* ABOUT THIS TASK
Transcribe the entries below with complete accuracy, excluding the pictures.

* RECORDS FOR THE EXERCISE
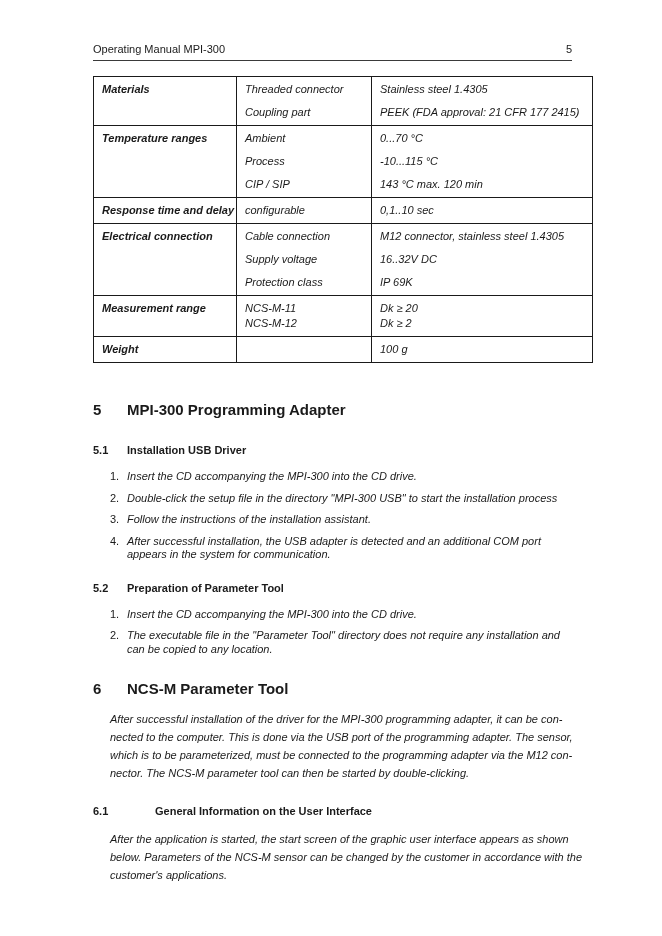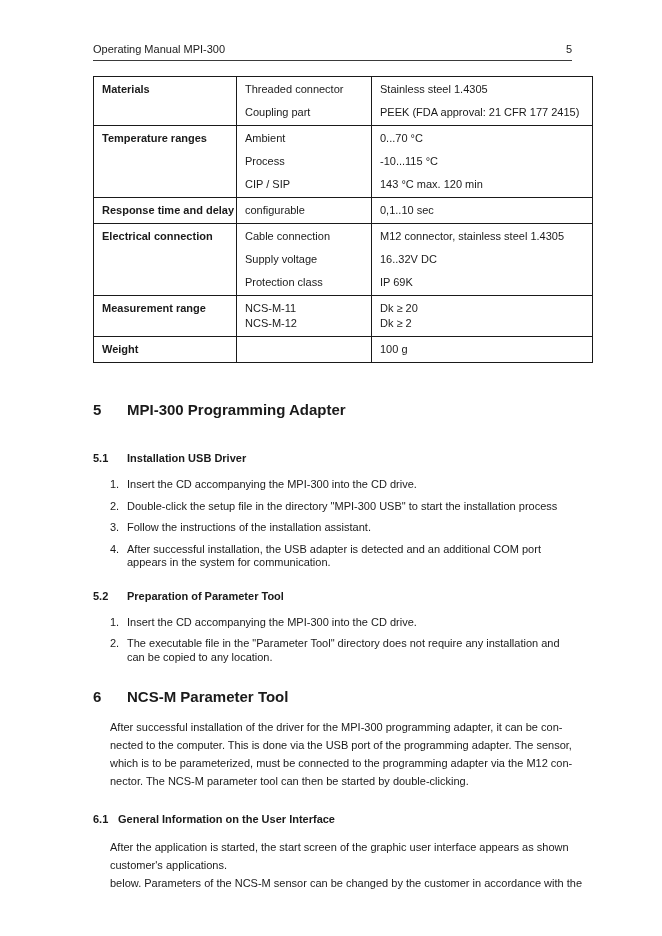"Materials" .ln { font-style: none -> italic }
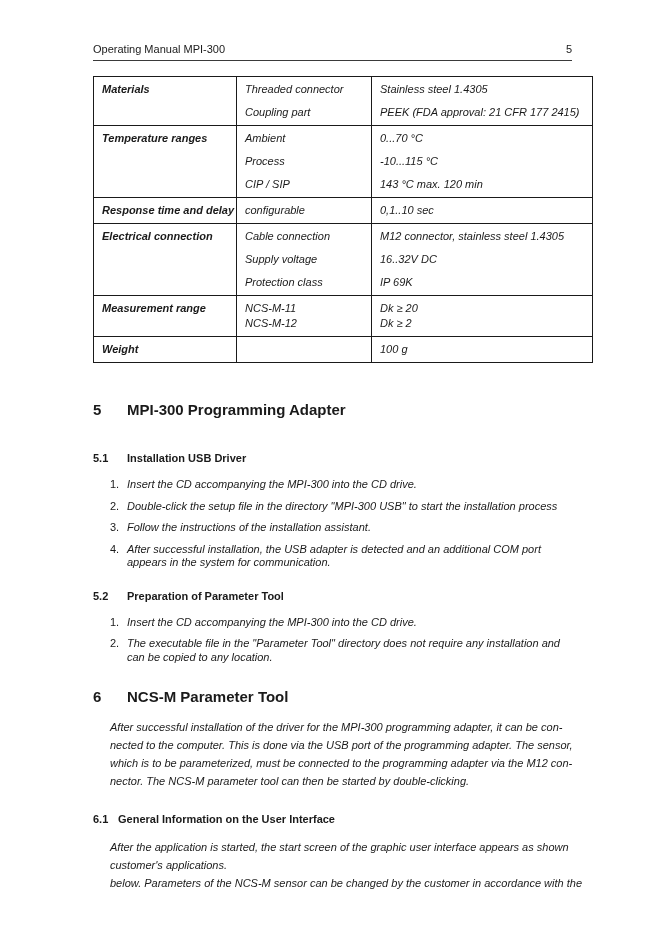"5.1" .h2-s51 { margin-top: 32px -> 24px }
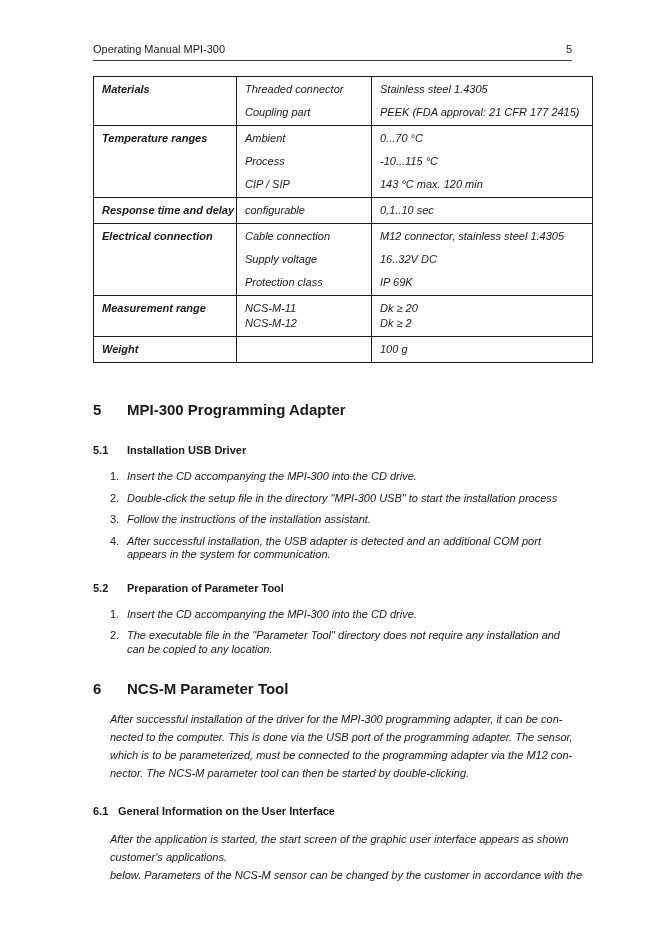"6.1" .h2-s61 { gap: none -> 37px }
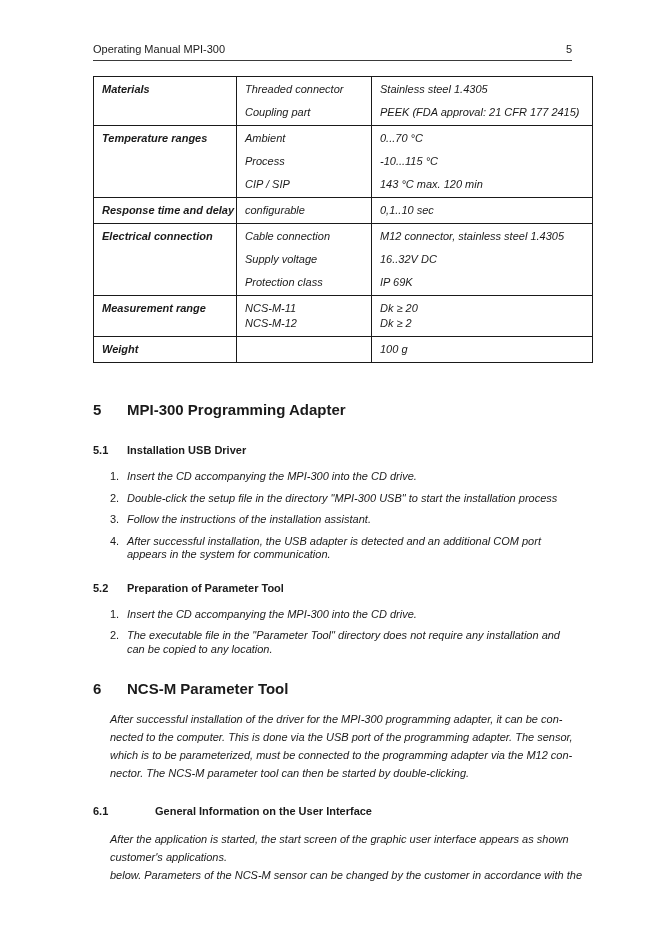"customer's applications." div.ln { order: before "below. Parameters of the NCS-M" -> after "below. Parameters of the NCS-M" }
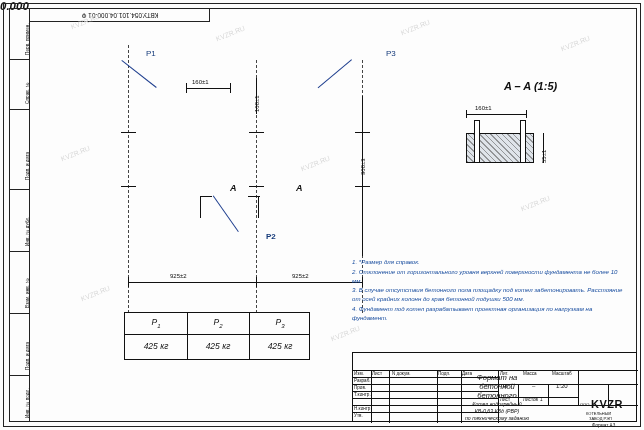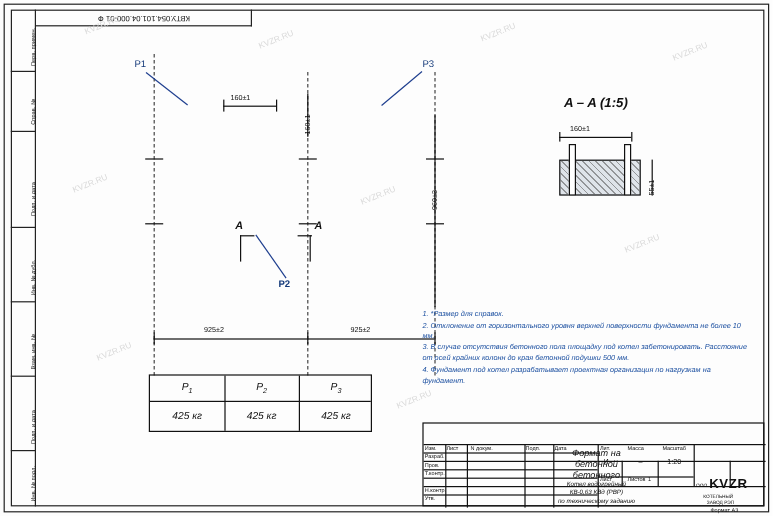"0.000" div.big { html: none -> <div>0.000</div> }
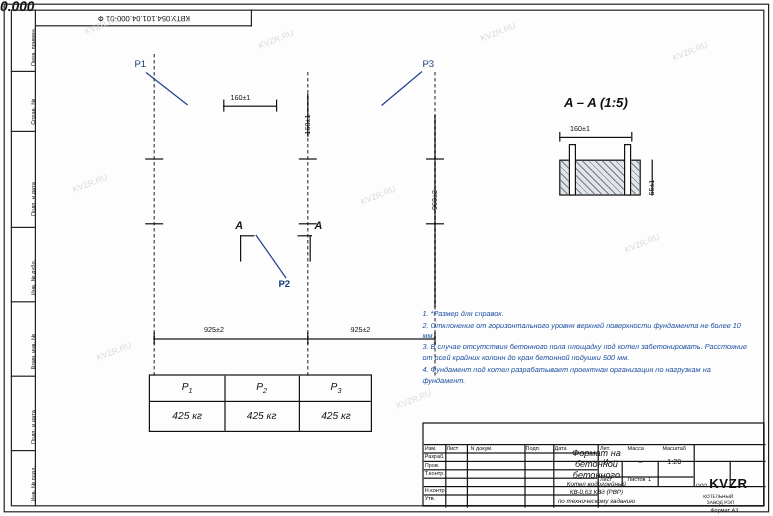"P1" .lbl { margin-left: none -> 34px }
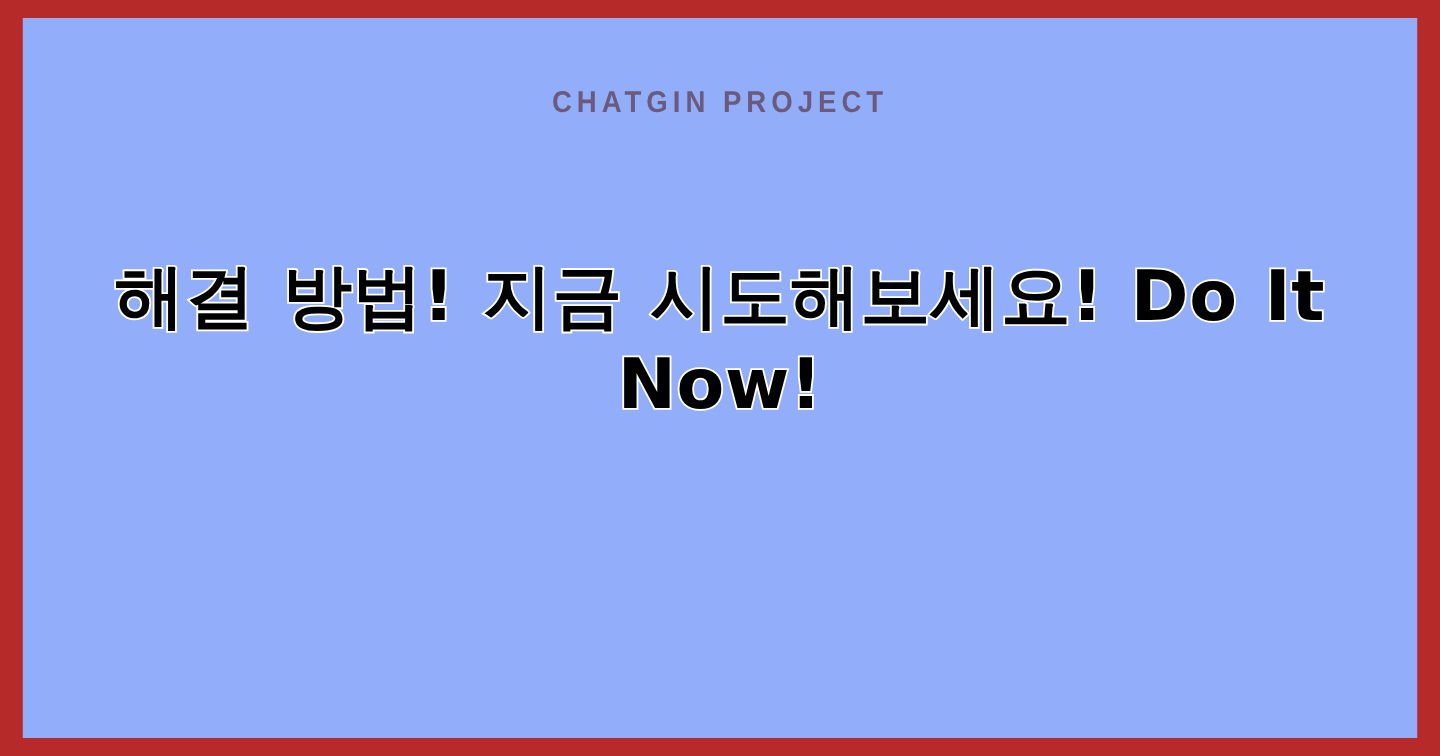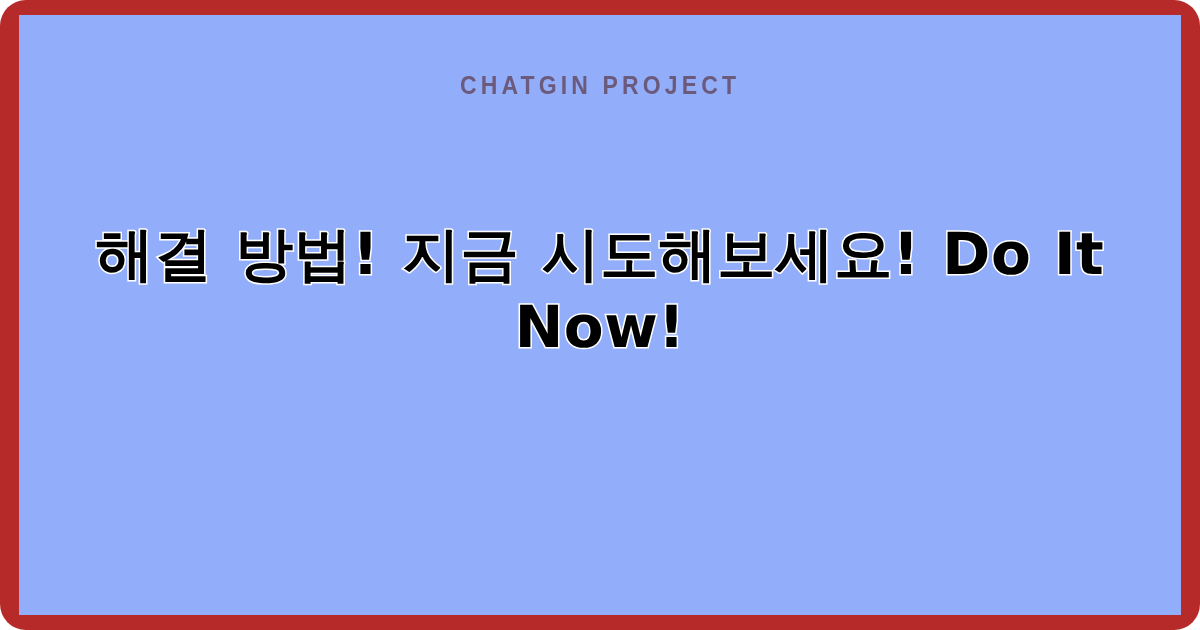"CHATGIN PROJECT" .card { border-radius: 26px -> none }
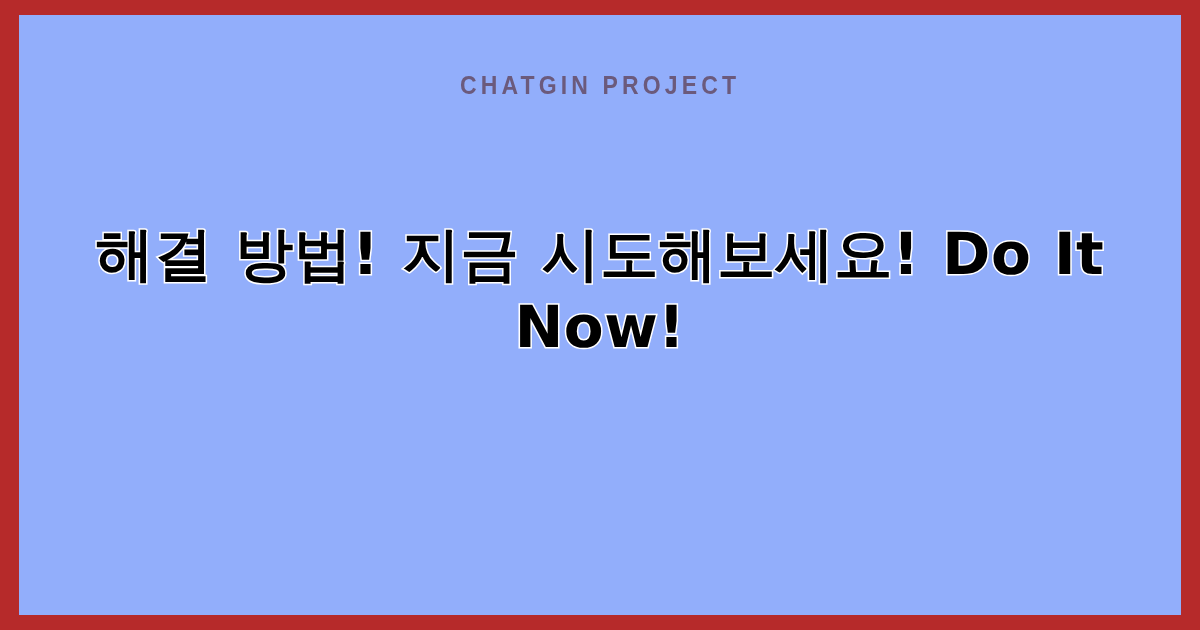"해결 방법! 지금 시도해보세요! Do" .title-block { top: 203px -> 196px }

* EXERCISE RESULT
"Materials" .ln { font-style: none -> italic }
"5.1" .h2-s51 { margin-top: 32px -> 24px }
"6.1" .h2-s61 { gap: none -> 37px }
"customer's applications." div.ln { order: before "below. Parameters of the NCS-M" -> after "below. Parameters of the NCS-M" }
"0.000" div.big { html: none -> <div>0.000</div> }
"P1" .lbl { margin-left: none -> 34px }
"CHATGIN PROJECT" .card { border-radius: 26px -> none }
"해결 방법! 지금 시도해보세요! Do" .title-block { top: 203px -> 196px }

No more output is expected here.